From eba2a0e9fc2c6748869b070b203fe44e409ced85 Mon Sep 17 00:00:00 2001
From: Greg Burd <greg@burd.me>
Date: Fri, 19 Jun 2026 21:09:03 -0400
Subject: [PATCH 1/4] fix(bench): size lock subsystem and log buffer for scale

The TPROC drivers opened the environment with default lock-region sizing
(~1000 locks/objects/lockers) and a tiny default log buffer.  A batched
bulk load or a many-thread run exhausts those entries and fails mid-run
with ENOMEM (BDB2055 'Lock table is out of available lock entries',
BDB1501 'Logging region out of memory'), and an unchecked failure during
populate could leave a partially built environment that crashes on reuse.

Size the lock subsystem (200k locks/objects/lockers) and the log buffer
(16MB) when the corresponding subsystems are enabled.  Verified populate +
run at scale 5 and 50.
---
 lab/bench/bdb_bench.h | 20 ++++++++++++++++++++
 1 file changed, 20 insertions(+)

diff --git a/lab/bench/bdb_bench.h b/lab/bench/bdb_bench.h
index 55815625d..d59f8c9bb 100644
--- a/lab/bench/bdb_bench.h
+++ b/lab/bench/bdb_bench.h
@@ -176,6 +176,26 @@ bb_env_open(bb_config *c, DB_ENV **envp)
 	if (c->use_lock || c->use_txn)
 		(void)env->set_lk_detect(env, DB_LOCK_DEFAULT);
 
+	/*
+	 * Size the lock subsystem generously.  The default region holds only
+	 * ~1000 locks/lockers/objects; a batched bulk load or a many-thread
+	 * run needs far more (each held lock and each active transaction
+	 * consumes entries), and exhausting them returns ENOMEM mid-run.
+	 */
+	if (c->use_lock || c->use_txn) {
+		(void)env->set_lk_max_locks(env, 200000);
+		(void)env->set_lk_max_objects(env, 200000);
+		(void)env->set_lk_max_lockers(env, 200000);
+	}
+
+	/*
+	 * Size the in-memory log buffer so a write-heavy run does not stall
+	 * rolling tiny (default) log segments.  Durability is governed
+	 * separately by the -d toggle below.
+	 */
+	if (c->use_log || c->use_txn)
+		(void)env->set_lg_bsize(env, 16 * 1024 * 1024);
+
 	if (c->use_txn) {
 		if (c->durability == BB_NOSYNC)
 			(void)env->set_flags(env, DB_TXN_NOSYNC, 1);

From 332a1ed3205ec1434b773255bcc01f3dcbc2944e Mon Sep 17 00:00:00 2001
From: Greg Burd <greg@burd.me>
Date: Fri, 19 Jun 2026 21:23:02 -0400
Subject: [PATCH 2/4] bench: add -D deadlock-detection mode knob

Add a -D N toggle to the shared harness: 0 (default) keeps BDB's
detect-on-every-conflict behavior; N>0 disables inline detection and runs a
background deadlock detector every N ms instead.  Lets a run A/B the cost of
synchronous vs periodic deadlock detection.

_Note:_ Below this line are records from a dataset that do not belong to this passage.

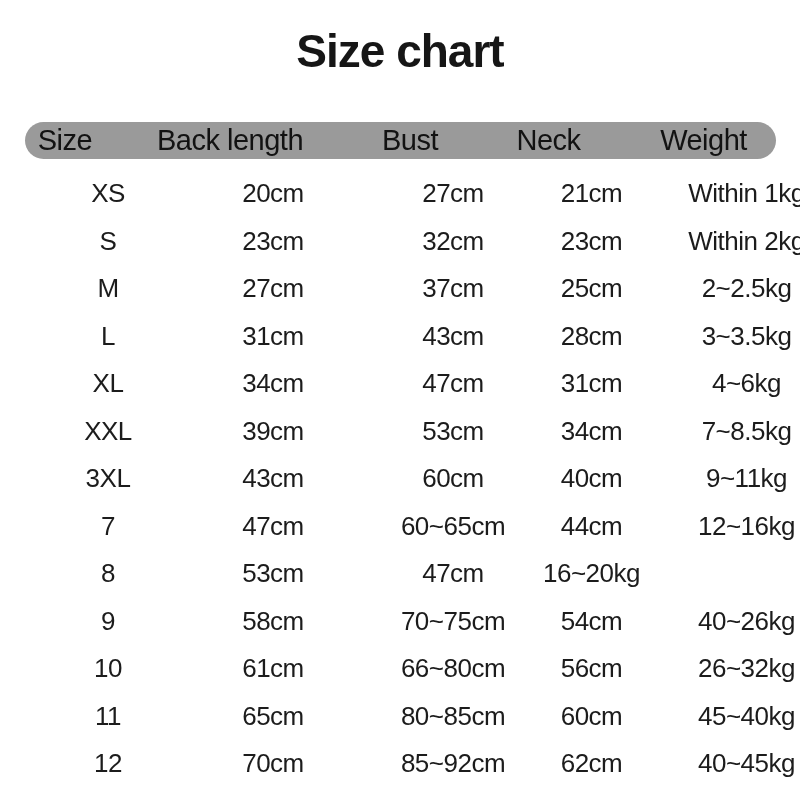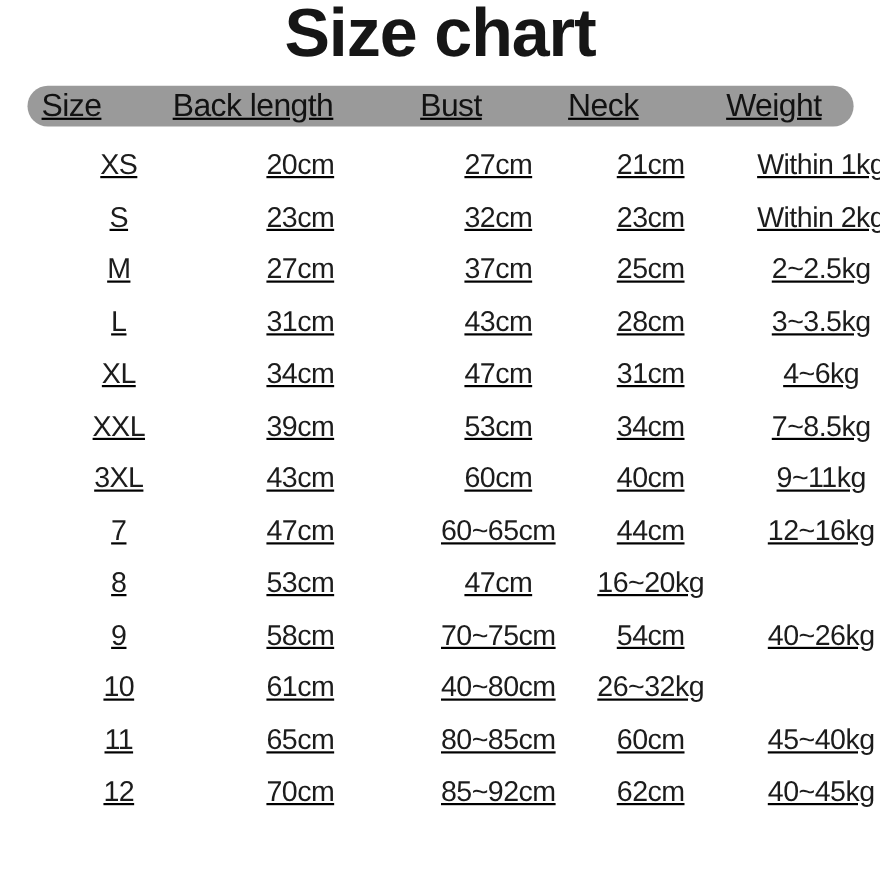"Size chart" .title { font-size: 62px -> 46px; margin-top: 0 -> 28px }
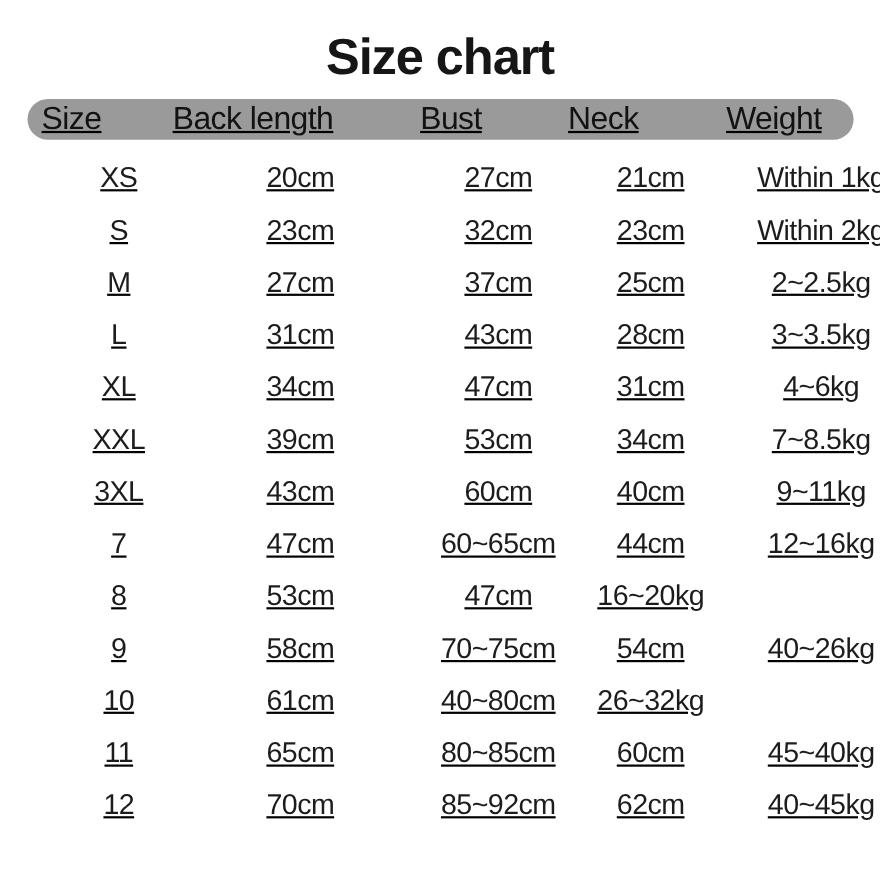"Size" .size-table { margin-top: 16px -> 48px; text-decoration: underline -> none }
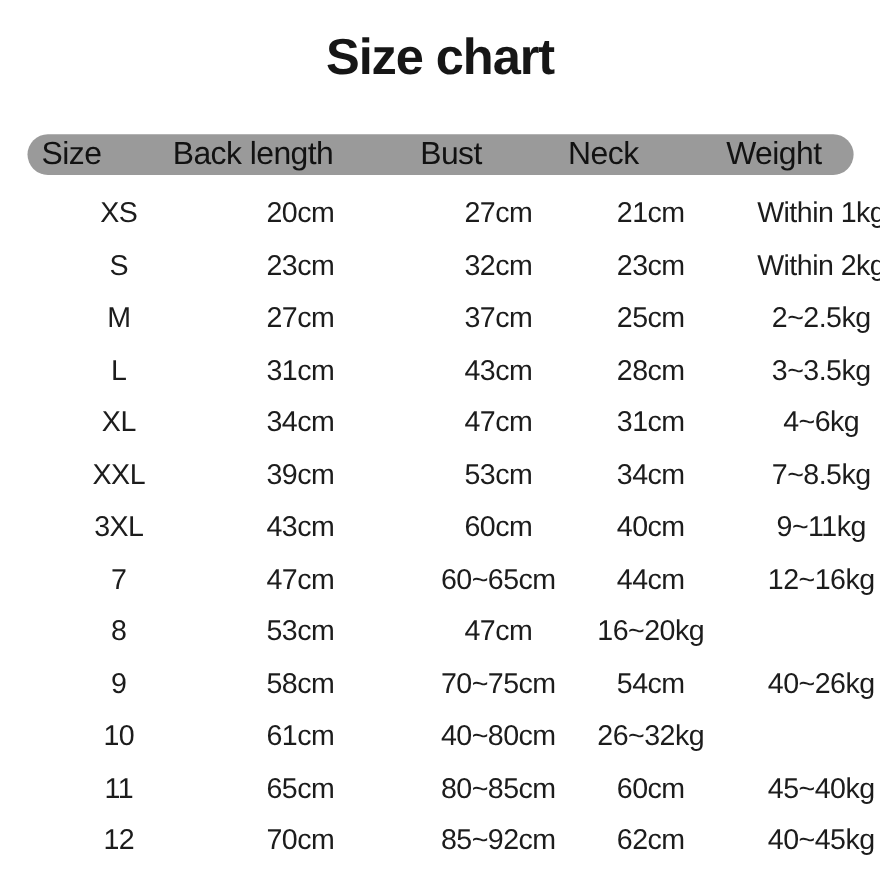"40~80cm" div.cell { text: 40 -> 66 }
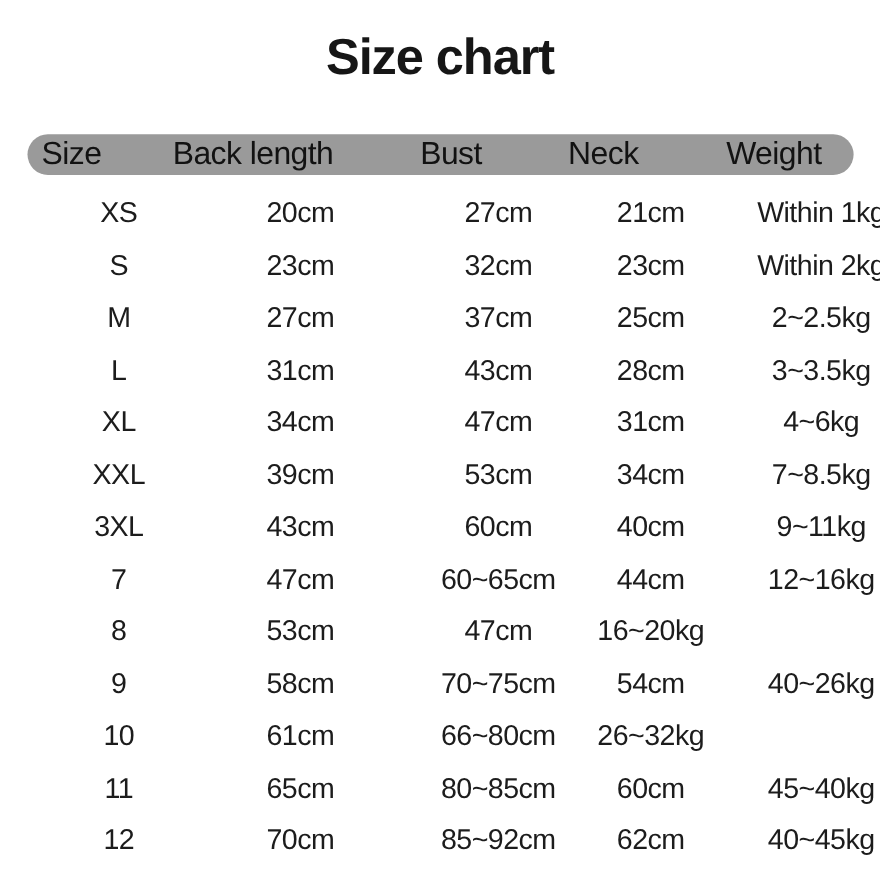"56cm" div.cell { html: none -> <div>56cm</div> }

Measurement tooling only; no engine change.  (A/B on a 12-core box found the
two modes within noise on the contended debit/credit workload.)
---
 lab/README.md         |  1 +
 lab/bench/bdb_bench.h | 49 +++++++++++++++++++++++++++++++++++++++++--
 lab/bench/tproc_b.c   | 21 ++++++++++++-------
 lab/bench/tproc_c.c   | 25 ++++++++++++++--------
 lab/bench/tproc_h.c   | 21 ++++++++++++-------
 5 files changed, 92 insertions(+), 25 deletions(-)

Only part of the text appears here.